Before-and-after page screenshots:
== Segment start ==

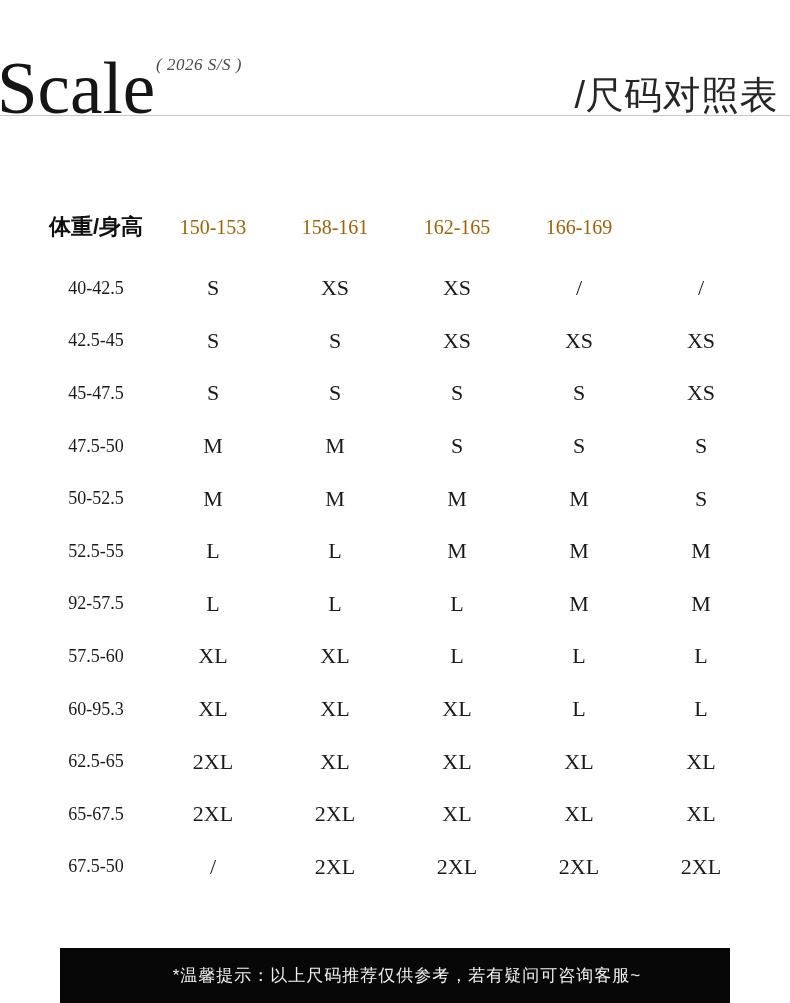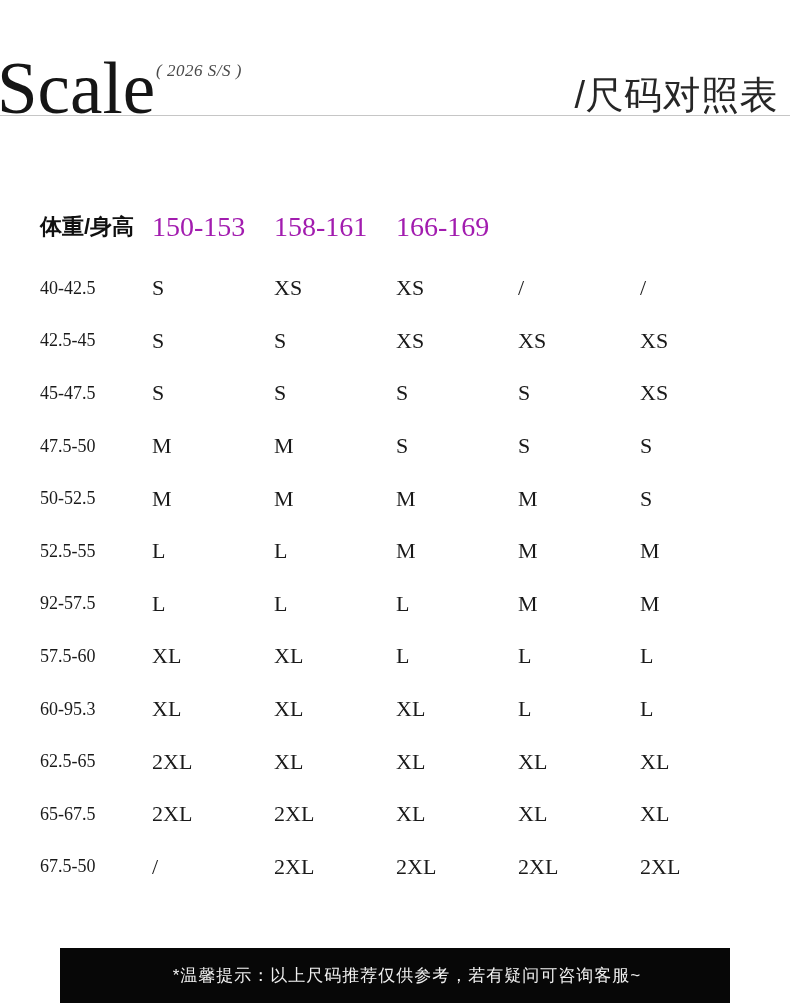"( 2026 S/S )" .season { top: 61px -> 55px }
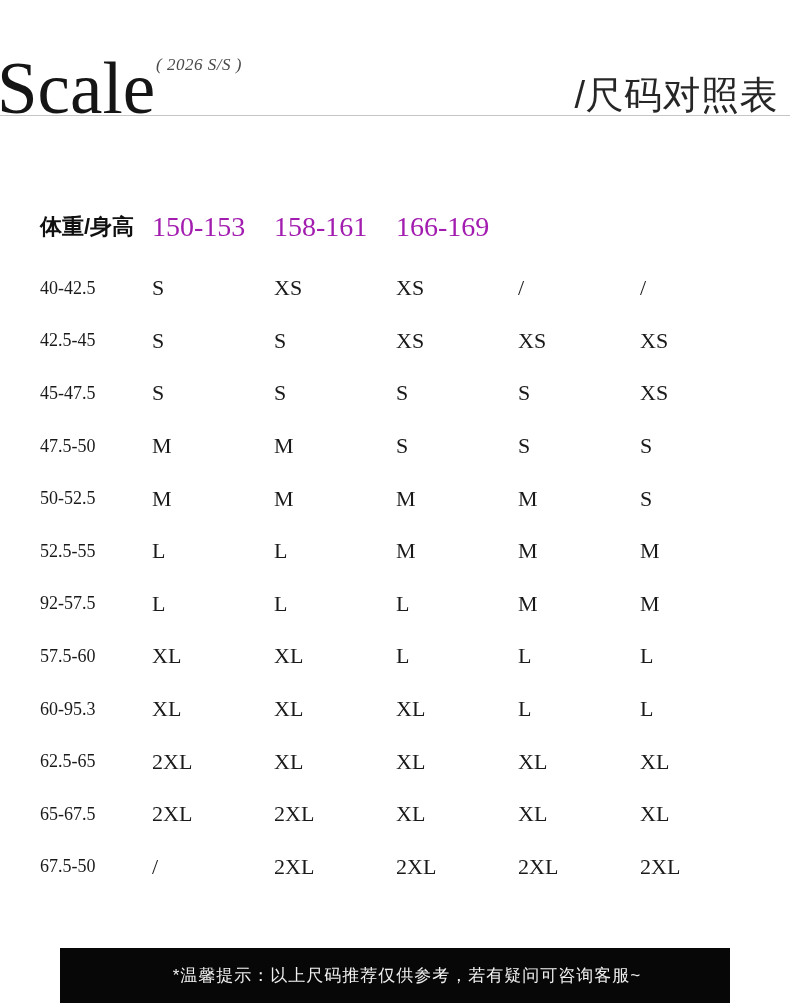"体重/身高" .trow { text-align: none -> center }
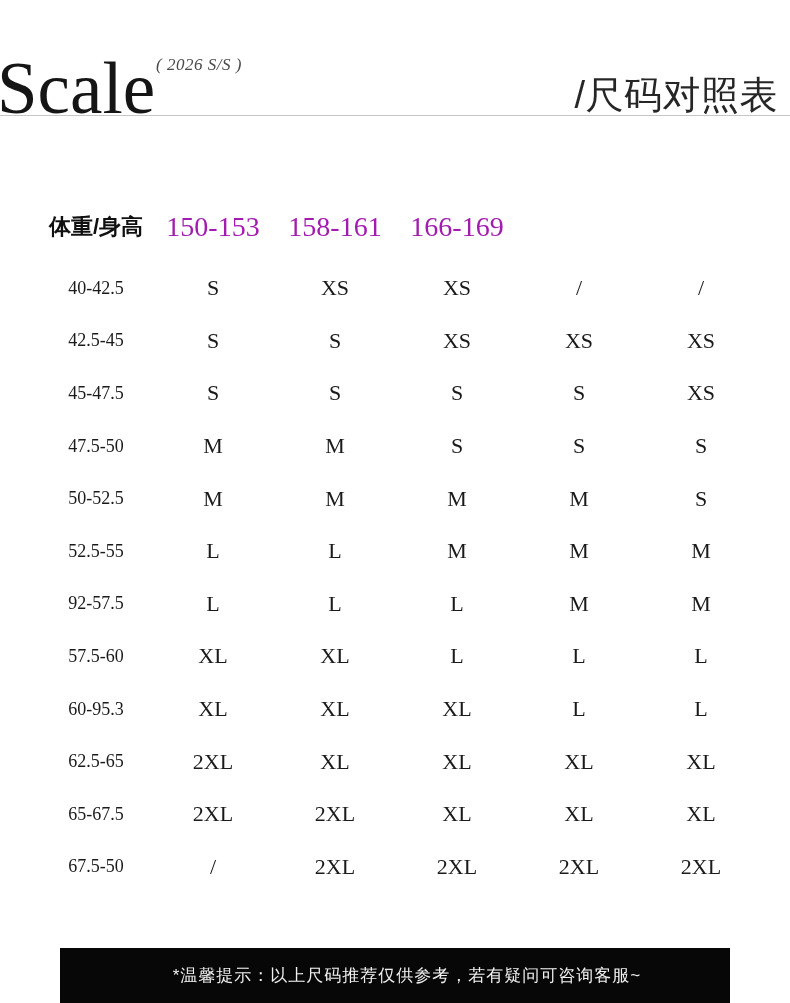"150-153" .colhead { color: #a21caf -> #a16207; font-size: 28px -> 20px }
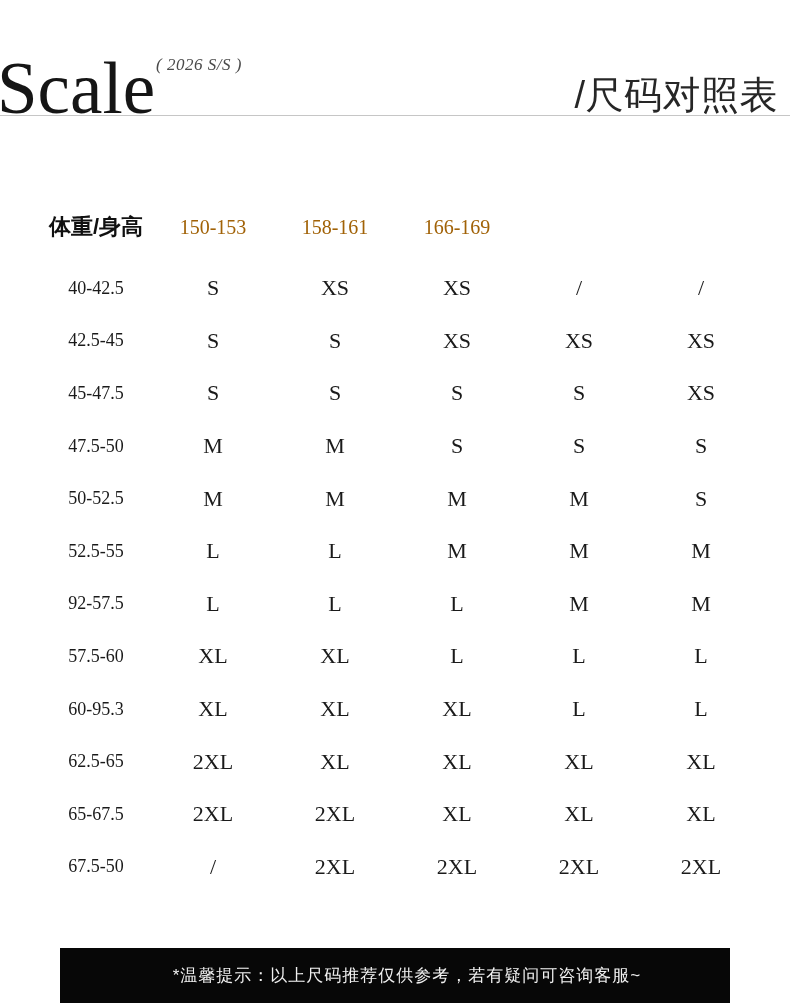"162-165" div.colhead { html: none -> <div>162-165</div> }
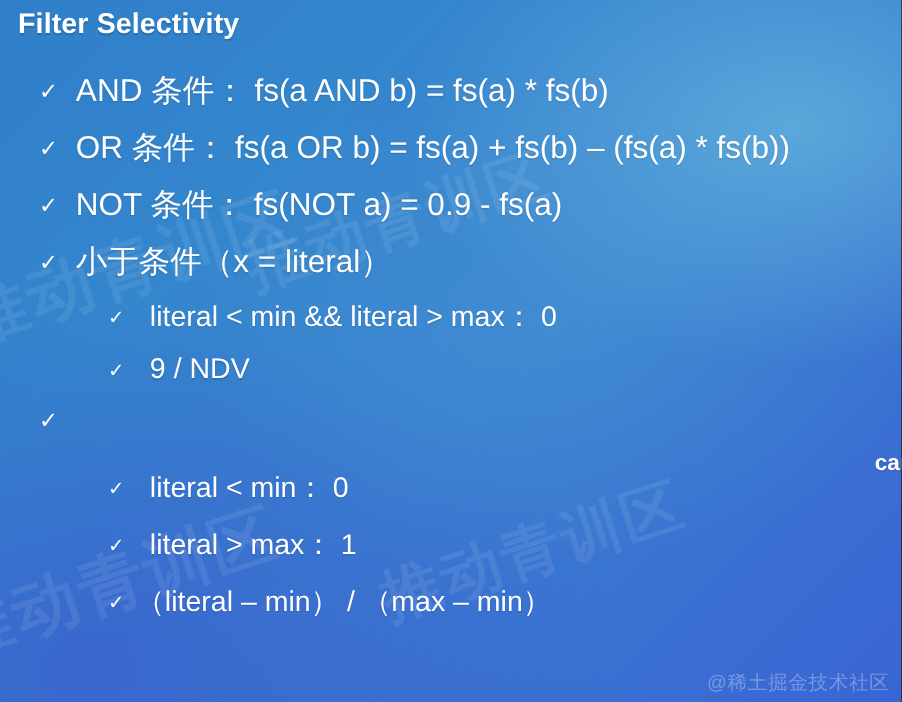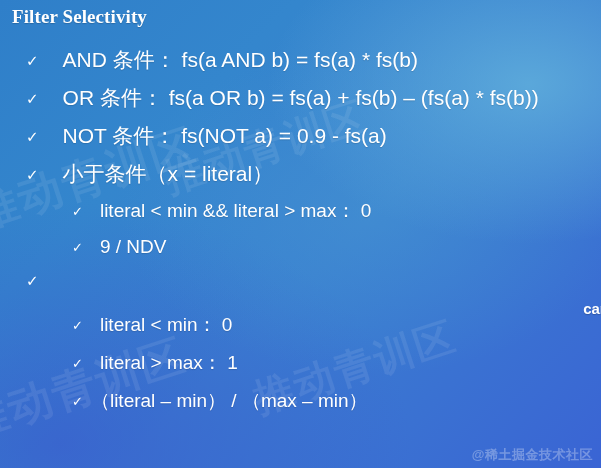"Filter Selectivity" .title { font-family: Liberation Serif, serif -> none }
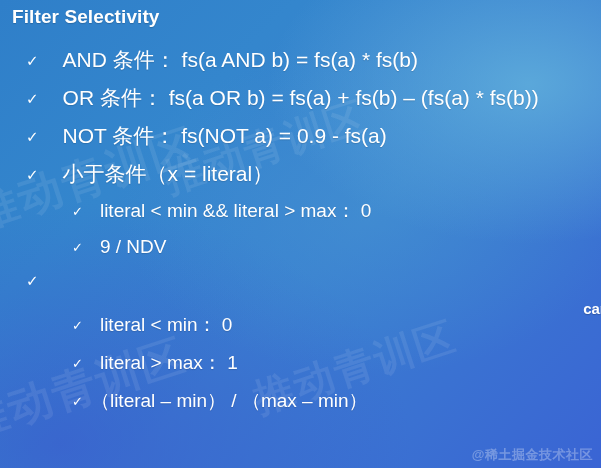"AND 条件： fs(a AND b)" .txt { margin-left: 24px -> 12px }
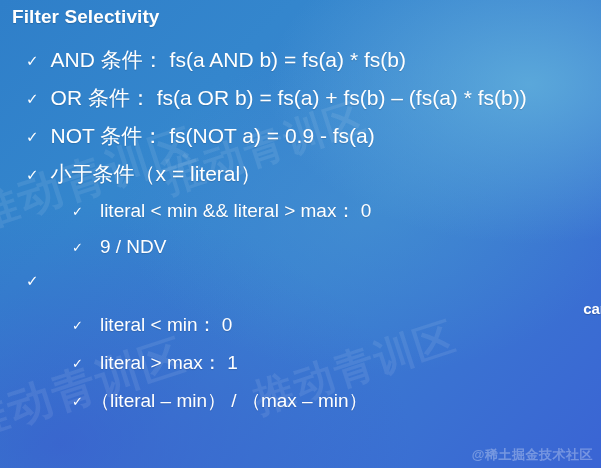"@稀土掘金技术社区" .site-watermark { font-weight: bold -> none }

== Segment end ==

> _About this task_: At the line containing "条件： fs(a AND", begin reproducing the entries word for word, and continue through their last line. Leave out the pictures.

> _Final answer_:
"AND 条件： fs(a AND b)" .txt { margin-left: 24px -> 12px }
"@稀土掘金技术社区" .site-watermark { font-weight: bold -> none }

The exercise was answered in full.